### EXERCISE GOAL
Copy word for word each line from the one that has "5. Start a bot" to the last line of the records, with no other lines.

Data extracted from a collection
▽
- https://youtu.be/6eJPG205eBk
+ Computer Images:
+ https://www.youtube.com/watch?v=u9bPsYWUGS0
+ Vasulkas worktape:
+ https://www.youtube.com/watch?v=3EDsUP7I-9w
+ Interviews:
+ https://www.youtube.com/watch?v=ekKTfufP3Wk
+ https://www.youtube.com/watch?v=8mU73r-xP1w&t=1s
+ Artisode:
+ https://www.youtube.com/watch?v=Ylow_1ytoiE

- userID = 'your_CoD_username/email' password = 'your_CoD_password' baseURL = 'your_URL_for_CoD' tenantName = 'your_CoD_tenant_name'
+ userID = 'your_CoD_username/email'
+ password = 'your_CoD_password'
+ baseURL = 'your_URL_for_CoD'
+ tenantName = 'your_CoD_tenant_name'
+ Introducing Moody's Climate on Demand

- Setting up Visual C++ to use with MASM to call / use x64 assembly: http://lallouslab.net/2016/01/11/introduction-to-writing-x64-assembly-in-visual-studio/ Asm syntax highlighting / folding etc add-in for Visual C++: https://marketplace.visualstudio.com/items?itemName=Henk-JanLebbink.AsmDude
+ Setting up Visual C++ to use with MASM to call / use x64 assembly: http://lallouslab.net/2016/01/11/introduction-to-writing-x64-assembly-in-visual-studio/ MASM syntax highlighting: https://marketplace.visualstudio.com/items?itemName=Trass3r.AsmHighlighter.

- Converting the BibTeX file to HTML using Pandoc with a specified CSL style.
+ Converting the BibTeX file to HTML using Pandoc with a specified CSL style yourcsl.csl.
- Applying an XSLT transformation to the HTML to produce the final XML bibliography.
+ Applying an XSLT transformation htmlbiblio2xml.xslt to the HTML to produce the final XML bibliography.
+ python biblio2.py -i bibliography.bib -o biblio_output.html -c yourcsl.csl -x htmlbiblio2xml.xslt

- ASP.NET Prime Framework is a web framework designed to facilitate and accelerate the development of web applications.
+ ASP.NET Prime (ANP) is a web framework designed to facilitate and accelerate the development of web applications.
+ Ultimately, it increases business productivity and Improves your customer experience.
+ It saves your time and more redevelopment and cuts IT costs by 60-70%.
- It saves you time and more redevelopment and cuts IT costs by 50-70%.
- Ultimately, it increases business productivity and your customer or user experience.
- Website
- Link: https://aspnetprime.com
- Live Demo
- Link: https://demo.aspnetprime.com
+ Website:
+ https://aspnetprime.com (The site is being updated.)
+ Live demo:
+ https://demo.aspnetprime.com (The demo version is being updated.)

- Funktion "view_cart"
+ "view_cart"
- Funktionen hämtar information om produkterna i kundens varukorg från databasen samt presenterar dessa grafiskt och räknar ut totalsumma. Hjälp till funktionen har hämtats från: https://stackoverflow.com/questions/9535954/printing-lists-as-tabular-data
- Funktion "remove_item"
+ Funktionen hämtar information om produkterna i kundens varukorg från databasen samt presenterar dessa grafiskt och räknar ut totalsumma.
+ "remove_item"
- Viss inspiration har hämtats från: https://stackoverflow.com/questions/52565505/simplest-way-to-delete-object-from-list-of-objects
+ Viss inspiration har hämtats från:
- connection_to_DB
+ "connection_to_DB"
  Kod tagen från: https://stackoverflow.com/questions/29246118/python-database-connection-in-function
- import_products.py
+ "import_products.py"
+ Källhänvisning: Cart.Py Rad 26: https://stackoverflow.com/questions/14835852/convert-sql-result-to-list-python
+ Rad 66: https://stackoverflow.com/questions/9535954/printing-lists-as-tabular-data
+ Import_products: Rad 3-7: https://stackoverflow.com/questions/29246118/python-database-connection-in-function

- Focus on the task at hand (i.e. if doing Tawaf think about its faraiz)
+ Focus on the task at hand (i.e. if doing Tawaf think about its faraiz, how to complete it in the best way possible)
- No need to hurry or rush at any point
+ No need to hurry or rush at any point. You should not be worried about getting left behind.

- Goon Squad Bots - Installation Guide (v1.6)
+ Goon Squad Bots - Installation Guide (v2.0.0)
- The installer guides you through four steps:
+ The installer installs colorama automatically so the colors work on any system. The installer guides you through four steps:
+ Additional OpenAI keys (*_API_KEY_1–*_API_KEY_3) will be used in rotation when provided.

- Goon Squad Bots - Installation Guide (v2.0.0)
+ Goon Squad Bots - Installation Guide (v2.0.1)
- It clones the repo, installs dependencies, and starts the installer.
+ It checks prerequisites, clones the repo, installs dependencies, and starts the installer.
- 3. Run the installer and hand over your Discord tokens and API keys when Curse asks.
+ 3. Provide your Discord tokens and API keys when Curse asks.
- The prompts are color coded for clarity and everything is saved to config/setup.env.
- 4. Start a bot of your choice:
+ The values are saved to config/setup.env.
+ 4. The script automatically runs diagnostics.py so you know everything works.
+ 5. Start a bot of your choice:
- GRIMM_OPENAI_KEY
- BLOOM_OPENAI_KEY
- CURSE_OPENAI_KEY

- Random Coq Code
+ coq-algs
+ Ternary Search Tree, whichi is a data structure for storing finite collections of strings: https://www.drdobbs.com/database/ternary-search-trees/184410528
△
### WRITTEN SOLUTION
+ 5. Start a bot of your choice:
- GRIMM_OPENAI_KEY
- BLOOM_OPENAI_KEY
- CURSE_OPENAI_KEY

- Random Coq Code
+ coq-algs
+ Ternary Search Tree, whichi is a data structure for storing finite collections of strings: https://www.drdobbs.com/database/ternary-search-trees/184410528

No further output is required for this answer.